Рисовать ходили к Репину, в Хамовники. Он жил в Большом Теплом переулке в доме Ягодиной. Василий Дмитриевич Поленов вместе с другом, художником Рафаилом Сергеевичем Левицким, снимали квартиру в Дурновском переулке, на Арбате, но летом они занялись поиском более удобного и, главное, более дешевого жилья.

Квартиры были дороги. Баумгартены, из окна которых и написан был год тому назад этот этюд знаменитого «дворика», тоже ломили цену, соглашаясь сбросить с нее только полсотни.

И вдруг квартира сама пожаловала. К Поленову приехал граф Олсуфьев, и оказалось, что его двоюродный брат сдает флигель всего за семьсот рублей.

В этом флигеле на Девичьем поле Поленов с Левицким прожили четыре года, до осени 1881 года. Флигель стоял в саду. Сад был огромный, спускался к Москве-реке и, кстати, примыкал к саду дома, который в 1882 году купил Лев Николаевич Толстой.

С Толстым хоть и не познакомились, а вот с Репиным стали жить в соседстве.

В репинский натурный класс, собиравшийся раз в неделю, приходили близкие товарищи, а позднее совсем еще юные Остроухов, Серов, Бодаревский.

Вот здесь-то Васнецов и добывал себе натуру: половца для побоища, преферансиста… В преферансисте, освежающемся рюмочкой, легко узнается полный, лысоватый Левицкий.

Первая московская весна радости принесла совсем немного. Стало ясно, что на картины, выставленные на передвижной, покупателей нет, а коли их нет в Петербурге, па Москву тоже не надейся.

Занимать у Поленова – язык не поворачивался, Репин сам жил туго. На этом список близких людей и заканчивался. Ну а в Петербурге у кого просить? Господи, все у того же Крамского. Стыд, стыд, но что же делать-то?
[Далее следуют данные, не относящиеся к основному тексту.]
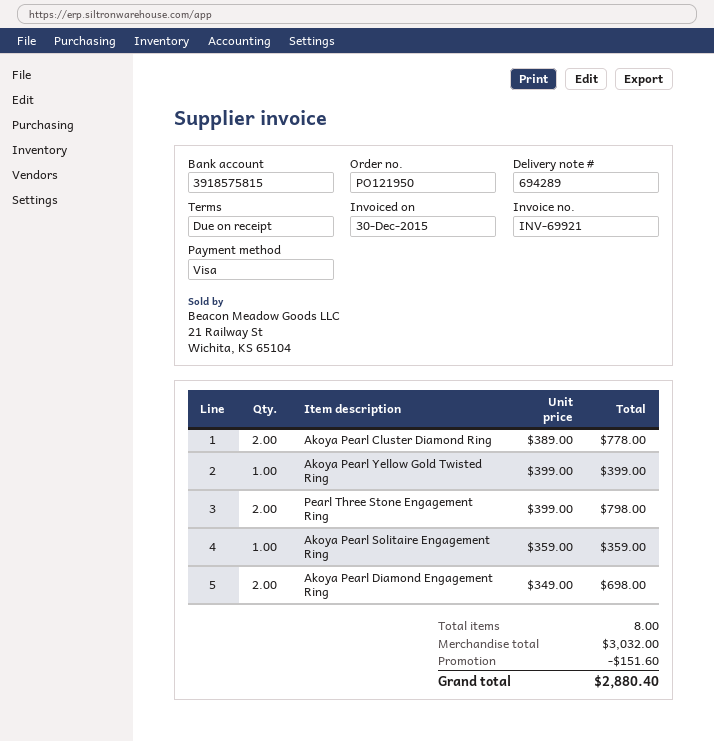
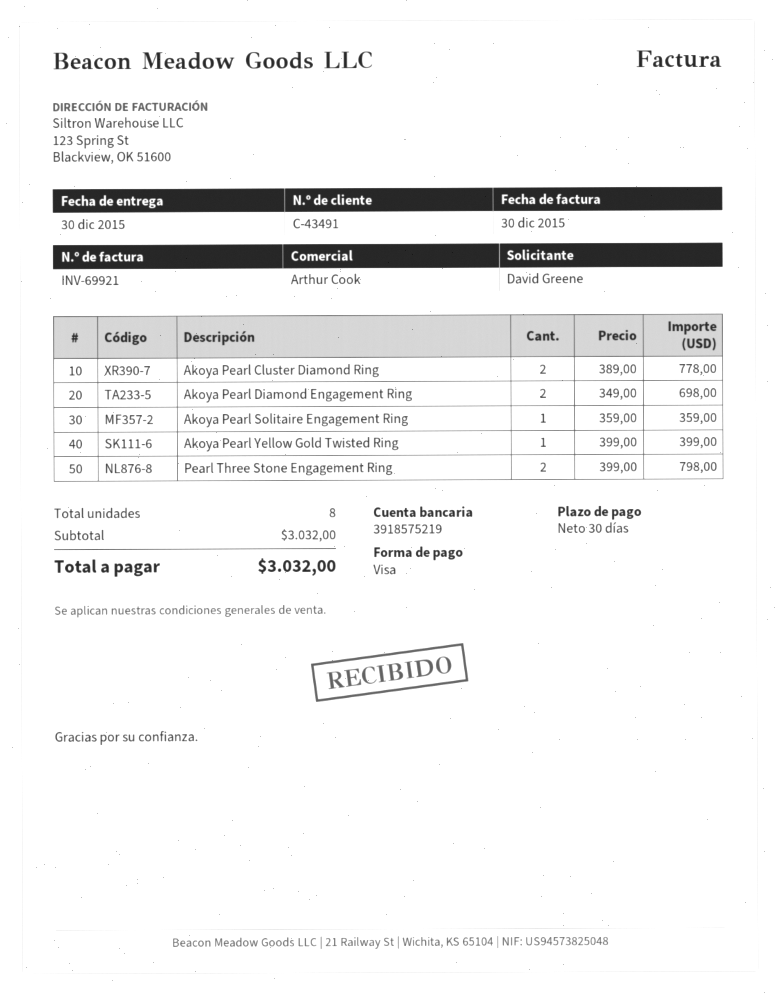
payment terms: on receipt -> 30 days
bank account: 3918575815 -> 3918575219
discount: 151.60 -> none
total: 2880.40 -> 3032.00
И первого мая пошло письмо с московской Остоженки на Васильевский остров в Петербурге.

«Я покуда еще не привык к Москве как следует. Но вообще более доволен, чем нет. Жду много от ней интересного. – И далее прорывалось отчаянье. – Как жаль, что картины мои не будут проданы, это теперь для меня ясно. На провинцию я не надеюсь. Кроме того, что картины мои дурны, они еще и дороги, должно быть. С каждым днем убеждаюсь более и более в своей ненужности в наличном виде. Что требуется, я не могу делать, а что делаю, того не требуется. Как я нынче извернусь, не знаю. Работы нет и не предвидится. Впрочем, песенки эти вы слышали, да… скверный мотив».